Une maison vendue, 1000$ à un organisme

Deux nouveaux courtiers immobiliers veulent se démarquer, tout en ayant un impact sur leur communauté. Chaque fois que William Bélanger et Isaac Mañon Beauchemin vendront une maison, ils effectueront un don de 1000 $ à un organisme désigné par leurs clients.

Les courtiers ont été touchés par la crise qui secoue actuellement le monde communautaire à Shawinigan et Trois-Rivières et qui devrait mener à une grève afin d’attirer l’attention sur le sous-financement chronique des organismes.

“Ma mère travaillait dans le communautaire, confie un des deux courtiers à la base de cette initiative, Isaac Mañon Beauchemin. Nous, on voulait faire de quoi de différent. On vient de commencer comme courtier immobilier. C’est une très bonne manière de faire notre nom parce qu’on veut montrer aux gens que c’est en s’entraidant qu’on réussit. Il y a vraiment beaucoup de courtiers, on veut sortir du lot, travailler plus fort et redonner à notre communauté, avoir un sentiment d’accomplissement. Beaucoup de gens dans notre domaine font beaucoup d’argent et ne redonnent pas assez. On est une jeune équipe, on veut créer un mouvement et c’est avec des initiatives comme ça qu’on pense qu’on va changer notre région.”

Les deux courtiers pourront suggérer des causes ou des organismes à leurs clients, mais ce sont ces derniers qui décideront à quels organismes iront les dons de 1000 $.

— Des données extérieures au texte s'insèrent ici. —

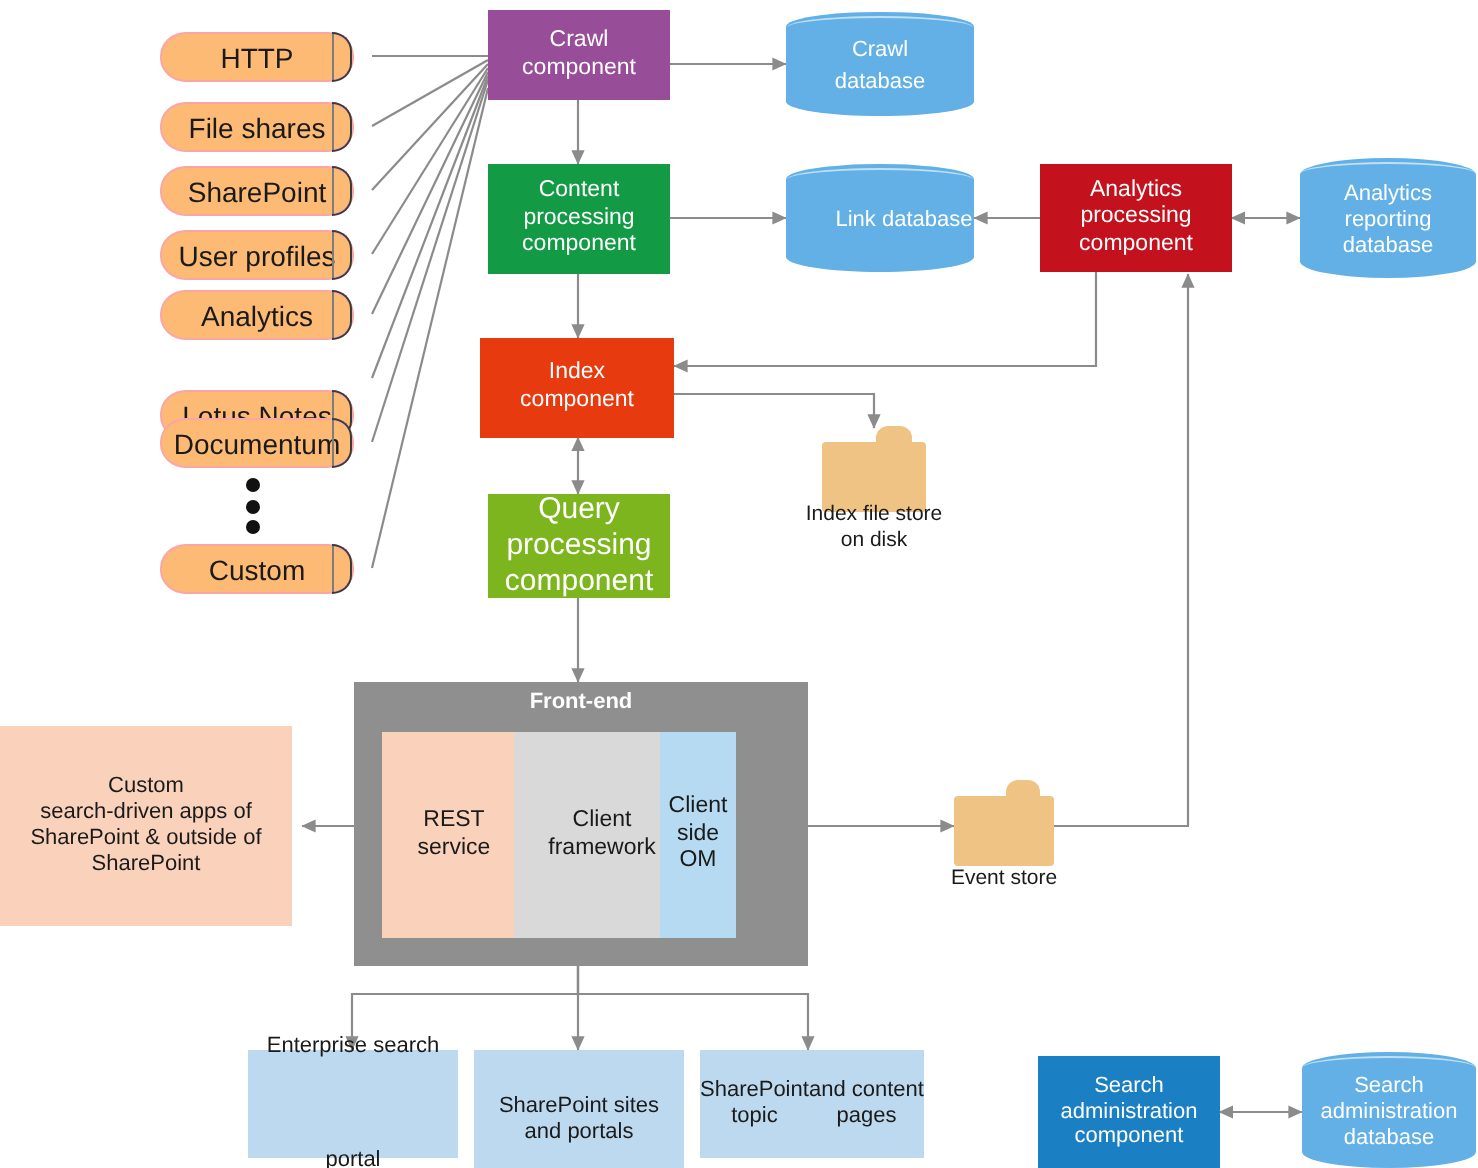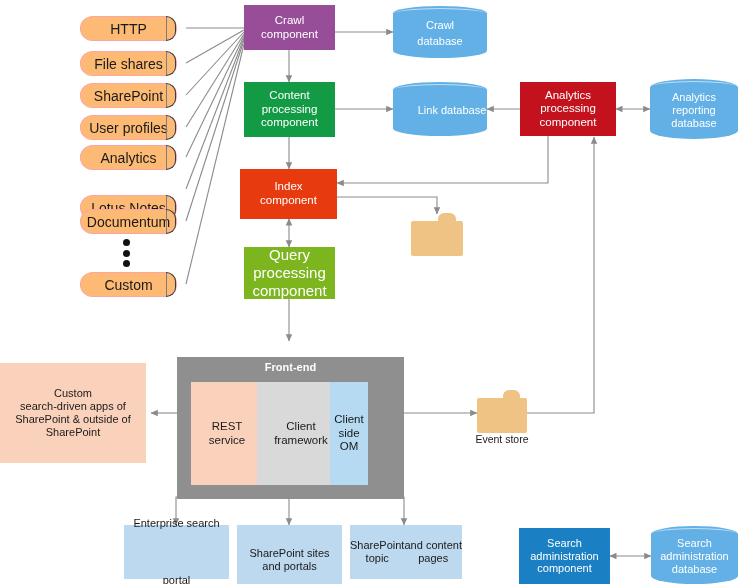--- a/index.html
+++ b/index.html
@@ -120,21 +120,20 @@
     font-size: 10.5px;
     color: #1a1a1a;
     line-height: 1.2;
   }
 
   
   #front-end-group {
     position: absolute;
     background: #8f8f8f;
     box-sizing: border-box;
-    margin-top: 16px;
   }
   #front-end-title {
     position: absolute;
     left: 0; top: 4px;
     width: 100%;
     text-align: center;
     color: #ffffff;
     font-size: 11px;
     font-weight: bold;
   }
@@ -289,20 +288,24 @@
   </div>
 
   <div class="node" style="left:240px; top:169px; width:97px; height:50px; background:#e73a0e; color:#fff; font-size:11.5px; flex-direction:column;">
     <span>Index</span>
     <span>component</span>
   </div>
 
   <div class="folder" style="left:411px; top:213px; width:52px; height:43px;">
     <span class="folder-tab"></span>
     <span class="folder-shape"></span>
+  </div>
+  <div class="folder-caption" style="left:378px; top:251px; width:118px;">
+    <div>Index file store</div>
+    <div>on disk</div>
   </div>
 
   <div class="node" style="left:244px; top:247px; width:91px; height:52px; background:#7cb51e; color:#fff; font-size:15px; flex-direction:column;">
     <span>Query</span>
     <span>processing</span>
     <span>component</span>
   </div>
 
   <div id="front-end-group" style="left:177px; top:341px; width:227px; height:142px;">
     <div id="front-end-title">Front-end</div>

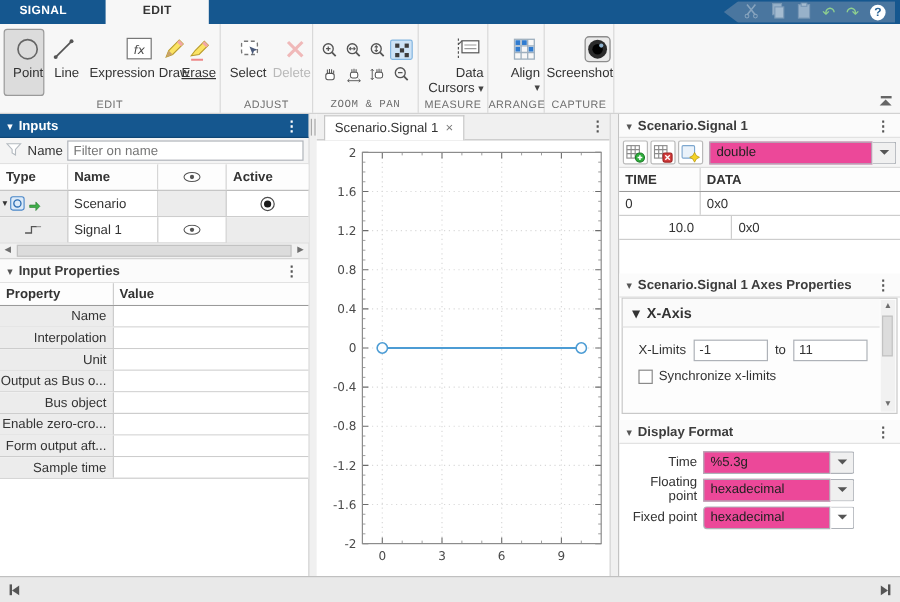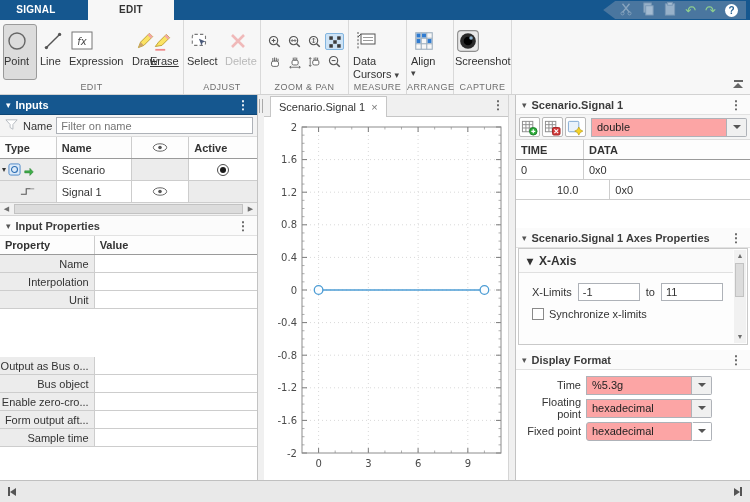--- a/index.html
+++ b/index.html
@@ -20,21 +20,21 @@
   .qab .disabled { opacity:.55; }
   .helpdot { width:13px; height:13px; border-radius:50%; background:#fff; color:#2a6496;
              font-size:10px; font-weight:bold; text-align:center; line-height:13px; }
 
   
   .toolstrip { position:absolute; left:0; top:20px; width:750px; height:75px; background:#f7f7f7;
                border-bottom:1px solid #d2d2d2; }
   .tsec { position:absolute; top:0; height:74px; border-right:1px solid #d9d9d9; }
   .tsec-label { position:absolute; bottom:2px; left:0; right:0; text-align:center;
                 font-size:9px; color:#6e6e6e; letter-spacing:.4px; }
-  .bigbtn { position:absolute; top:4px; display:flex; flex-direction:column; align-items:flex-start;
+  .bigbtn { position:absolute; top:4px; display:flex; flex-direction:column; align-items:flex-end;
             justify-content:flex-start; gap:2px; padding-top:3px; border:1px solid transparent;
             border-radius:3px; cursor:default; }
   .bigbtn .lbl { font-size:11px; color:#333; line-height:11px; }
   .bigbtn.selected { background:#dcdcdc; border-color:#9a9a9a; }
   .bigbtn.disabled .lbl { color:#b9b9b9; }
   .icon24 { width:26px; height:26px; display:flex; align-items:center; justify-content:center; }
   .smallcell { position:absolute; width:19px; height:17px; display:flex; align-items:center;
                justify-content:center; border:1px solid transparent; border-radius:2px; }
   .smallcell.selected { background:#cde3f6; border-color:#84b6e0; }
   .caret { font-size:9px; color:#444; line-height:8px; }
@@ -102,21 +102,21 @@
             gap:6px; padding:0 8px; font-size:11px; color:#333; }
   .doctab .x { color:#777; font-size:11px; }
   .doctabs .dots { position:absolute; right:2px; top:3px; }
 
   
   .sigtoolbar { height:25px; display:flex; align-items:center; gap:2px; padding:2px 3px;
                 background:#f5f5f5; border-bottom:1px solid #dcdcdc; }
   .iconbtn { width:21px; height:20px; border:1px solid #b9b9b9; border-radius:2px; background:#fff;
              display:flex; align-items:center; justify-content:center; }
   .combo { display:flex; align-items:center; }
-  .combo .cfield { border:1px solid #aeb2b8; background:#fca5a5; height:19px; display:flex;
+  .combo .cfield { border:1px solid #aeb2b8; background:#ec4899; height:19px; display:flex;
                    align-items:center; padding:0 5px; font-size:11px; color:#222; }
   .combo .cbtn { width:20px; height:19px; border:1px solid #aeb2b8; border-left:none; background:#f0f0f0;
                  display:flex; align-items:center; justify-content:center; border-radius:0 2px 2px 0; }
   .tri-dn { width:0; height:0; border-left:4px solid transparent; border-right:4px solid transparent;
             border-top:4px solid #555; }
 
   .axesbox { position:absolute; left:2px; right:2px; top:153px; height:97px;
              border:1px solid #c9c9c9; background:#fdfdfd; }
   .xaxis-hd { height:24px; display:flex; align-items:center; gap:6px; padding:0 8px;
               background:#fafafa; border-bottom:1px solid #e0e0e0; font-weight:bold; font-size:12px; }
@@ -243,21 +243,21 @@
           <svg width="22" height="22" viewBox="0 0 20 20">
               <rect x="3" y="4" width="12" height="10" rx="2" fill="#fff" stroke="#777" stroke-dasharray="3 2"></rect>
               <path d="M9 8 l6 2.4 -2.6 1 -1 2.6 z" fill="#4a5a7a"></path>
             </svg>
         </span>
         <span class="lbl">Select</span>
       </div>
       <div class="tsec-label">ADJUST</div>
     </div>
 
-    <div class="tsec" style="left:261px;width:88px;">
+    <div class="tsec" style="left:261px;width:88px;font-family:Liberation Mono, monospace;">
       <div class="smallcell" style="left:4px;top:13px;">
         <svg width="15" height="15" viewBox="0 0 16 16">
             <circle cx="7" cy="7" r="4.4" fill="none" stroke="#555" stroke-width="1.2"></circle>
             <line x1="10.3" y1="10.3" x2="13.6" y2="13.6" stroke="#555" stroke-width="1.6"></line>
             <path d="M7 5 v4 M5 7 h4" stroke="#555" stroke-width="1.1"></path>
           </svg>
       </div>
       <div class="smallcell" style="left:24px;top:13px;">
         <svg width="15" height="15" viewBox="0 0 16 16">
             <circle cx="7" cy="7" r="4.4" fill="none" stroke="#555" stroke-width="1.2"></circle>
@@ -474,21 +474,21 @@
             <div class="tcell" style="width:163px;border-right:none;"></div>
           </div>
           <div class="trow" style="height: 18px;">
             <div class="tcell graycell" style="width:95px;justify-content:flex-end;">Interpolation</div>
             <div class="tcell" style="width:163px;border-right:none;"></div>
           </div>
           <div class="trow" style="height: 18px;">
             <div class="tcell graycell" style="width:95px;justify-content:flex-end;">Unit</div>
             <div class="tcell" style="width:163px;border-right:none;"></div>
           </div>
-          <div class="trow" style="height: 18px; margin-top: 48px;">
+          <div class="trow" style="height: 18px;">
             <div class="tcell graycell" style="width:95px;justify-content:flex-end;">Output as Bus o...</div>
             <div class="tcell" style="width:163px;border-right:none;"></div>
           </div>
           <div class="trow" style="height: 18px;">
             <div class="tcell graycell" style="width:95px;justify-content:flex-end;">Bus object</div>
             <div class="tcell" style="width:163px;border-right:none;"></div>
           </div>
           <div class="trow" style="height: 18px;">
             <div class="tcell graycell" style="width:95px;justify-content:flex-end;">Enable zero-cro...</div>
             <div class="tcell" style="width:163px;border-right:none;"></div>

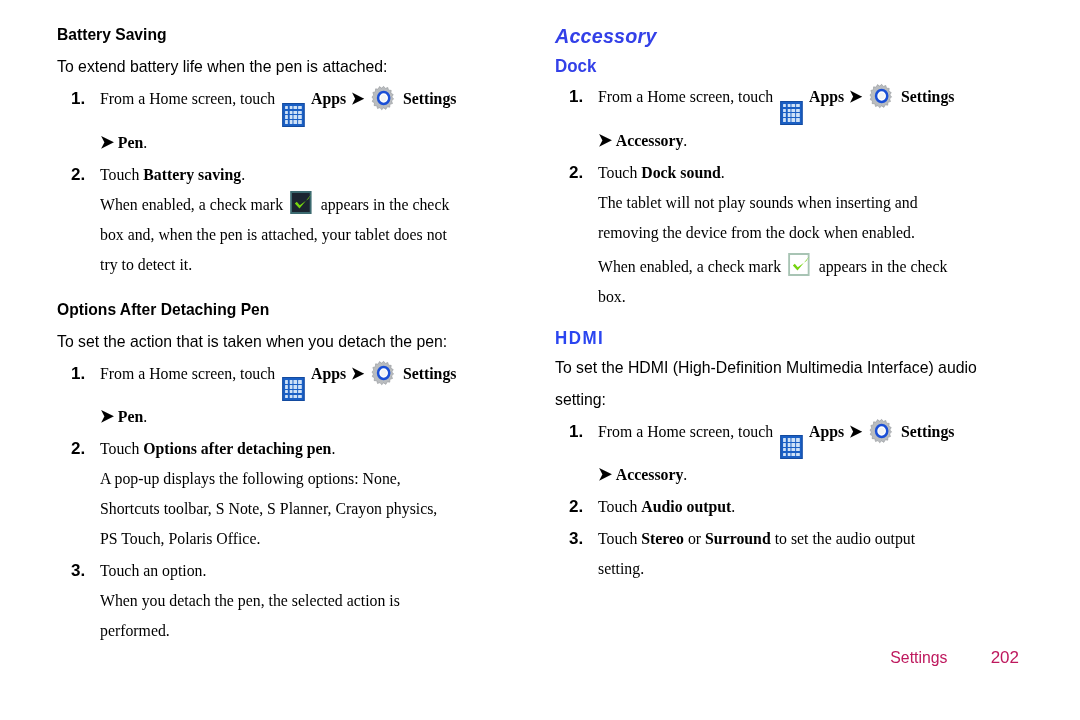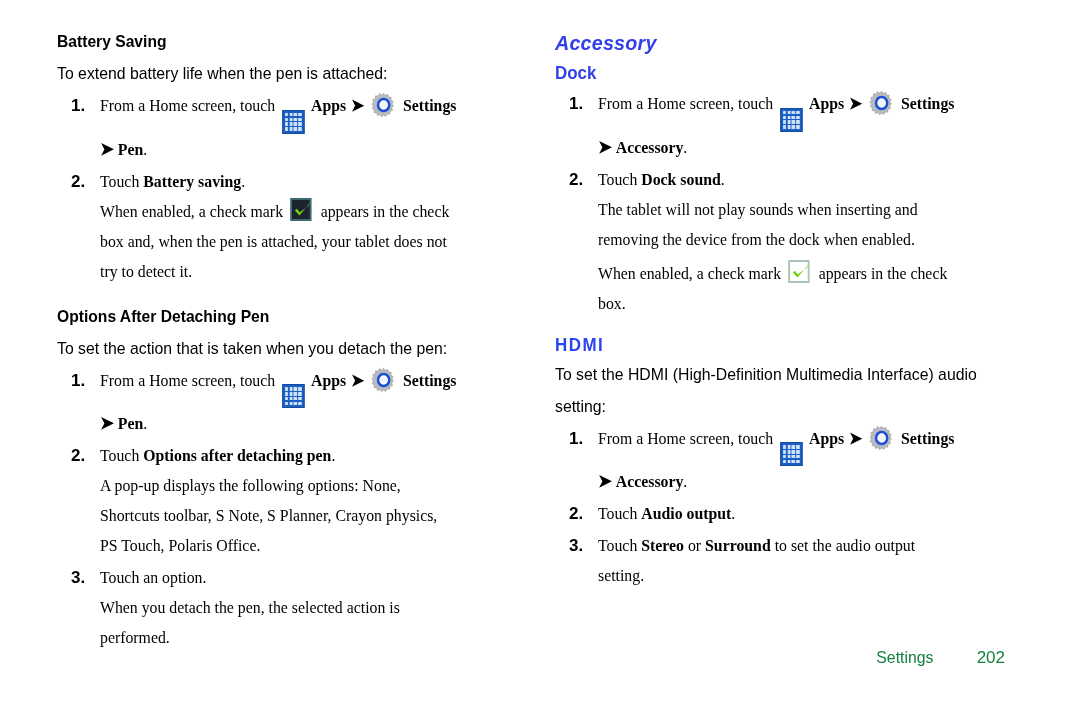--- a/index.html
+++ b/index.html
@@ -17,21 +17,21 @@
     -webkit-font-smoothing: antialiased;
   }
 
   .page {
     position: absolute;
     inset: 0;
   }
 
   .column {
     position: absolute;
-    top: 30px;
+    top: 23px;
     width: 470px;
   }
   .col-left  { left: 57px; }
   .col-right { left: 555px; }
 
   
   .h-section {
     font-size: 21px;
     font-weight: bold;
     font-style: italic;
@@ -152,26 +152,26 @@
     border-radius: 0.5px;
   }
 
   .gear-icon { width: 26px; height: 26px; vertical-align: -7px; }
 
   .check-icon { width: 26px; height: 24px; vertical-align: -5px; }
 
   
   .footer {
     position: absolute;
-    left: 0;
+    left: 14px;
     top: 648px;
     width: 1005px;
     text-align: right;
     font-size: 17px;
-    color: #15803d;
+    color: #be185d;
   }
   .footer .f-label {
     display: inline-block;
     transform: scaleX(0.93);
     transform-origin: right center;
   }
   .footer .f-page {
     display: inline-block;
     min-width: 46px;
     text-align: right;

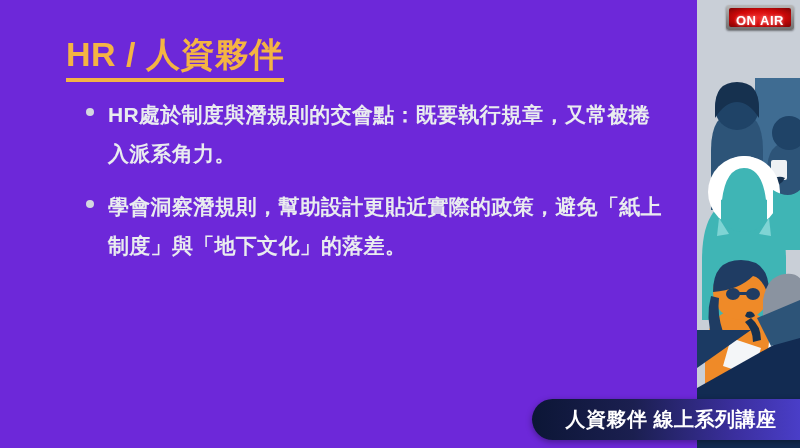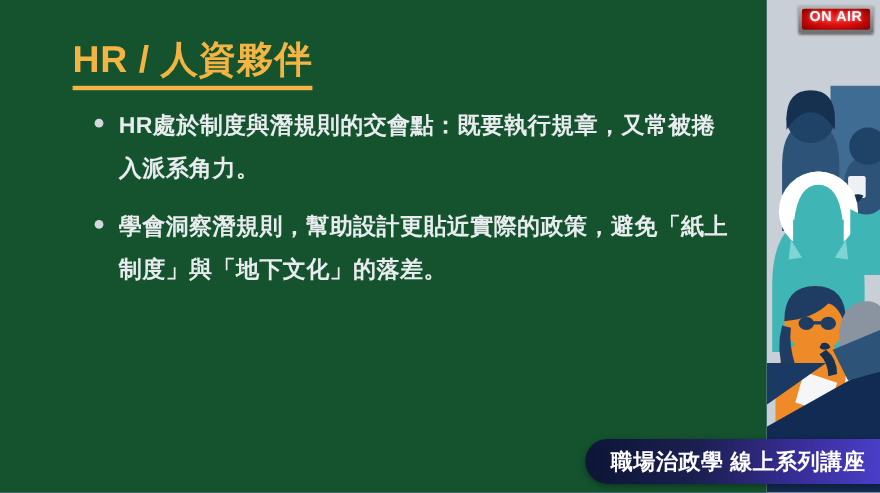--- a/index.html
+++ b/index.html
@@ -14,21 +14,21 @@
     overflow: hidden;
     background: #06275e;
     font-family: "Liberation Sans", "DejaVu Sans", sans-serif;
   }
 
   
   #content-area {
     position: absolute;
     left: 0; top: 0;
     width: 697px; height: 448px;
-    background: #14532d;
+    background: #6d28d9;
   }
 
   
   #title-wrap {
     position: absolute;
     left: 66px;
     top: 36px;
   }
   #title-text {
     display: inline-block;
@@ -97,21 +97,21 @@
     padding: 3px;
     box-sizing: border-box;
     box-shadow: 0 1px 2px rgba(0,0,0,.45);
   }
   #onair-inner {
     width: 100%;
     height: 100%;
     background: radial-gradient(ellipse at 50% 50%, #f22a2a 0%, #d00808 55%, #7c0404 100%);
     border-radius: 2px;
     display: flex;
-    align-items: flex-start;
+    align-items: flex-end;
     justify-content: center;
   }
   #onair-text {
     color: #ffffff;
     font-size: 13px;
     font-weight: bold;
     letter-spacing: 0.5px;
     line-height: 1;
     text-shadow: 0 0 3px rgba(255,180,180,.9);
   }
@@ -211,16 +211,16 @@
     </svg>
   </div>
 
   <div id="onair">
     <div id="onair-inner">
       <span id="onair-text">ON AIR</span>
     </div>
   </div>
 
   <div id="banner">
-    <span id="banner-text">職場治政學 線上系列講座</span>
+    <span id="banner-text">人資夥伴 線上系列講座</span>
   </div>
 
 </div>
 
 </body></html>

“On essaie d’aller rejoindre le plus d’organismes différents avec des missions différentes. On sait que le nerf de la guerre dans le communautaire, c’est le financement. Beaucoup de gens voient les courtiers immobiliers comme des gens qui font beaucoup d’argent en ne faisant pas grand-chose. Au début, on ne savait pas trop comment redonner aux organismes, on voulait peut-être faire du bénévolat, mais on voulait avoir un gros impact. On a regardé notre modèle d’affaires, puis ça, c’est vraiment la manière qu’on pouvait le mieux aider notre communauté.”

Les acheteurs de maison sont privilégiés de pouvoir se permettre un tel achat, observe M. Mañon Beauchemin. “On voit de plus en plus de sans-abri dans les rues. On voit que l’économie devient de plus en plus difficile. Les gens ont moins de pouvoir d’achat. C’est quand même un luxe de nos jours en 2025 de pouvoir acheter une maison. Pour nous, les jeunes, c’est vraiment plus compliqué que ça l’était avant. Il faut redonner aux gens qui ne peuvent pas. Selon nous, c’est la meilleure manière d’agir et de faire une différence concrète.”

Les deux agents ont l’intention de faire de leur initiative leur marque de commerce et non un coup de publicité éphémère.

“On voit ça à long terme. Notre but, ce n’est pas seulement de redonner, c’est de créer un mouvement, qu’on soit les pionniers d’un mouvement d’entraide parce qu’actuellement la demande est grande. Si tout le monde apporte un peu, on va être capables d’améliorer les choses.”

Entre-temps, les nouveaux venus dans le monde immobilier viennent d’effectuer leur première mise en marché et entrevoient le moment où ils effectueront un premier don de 1000 $.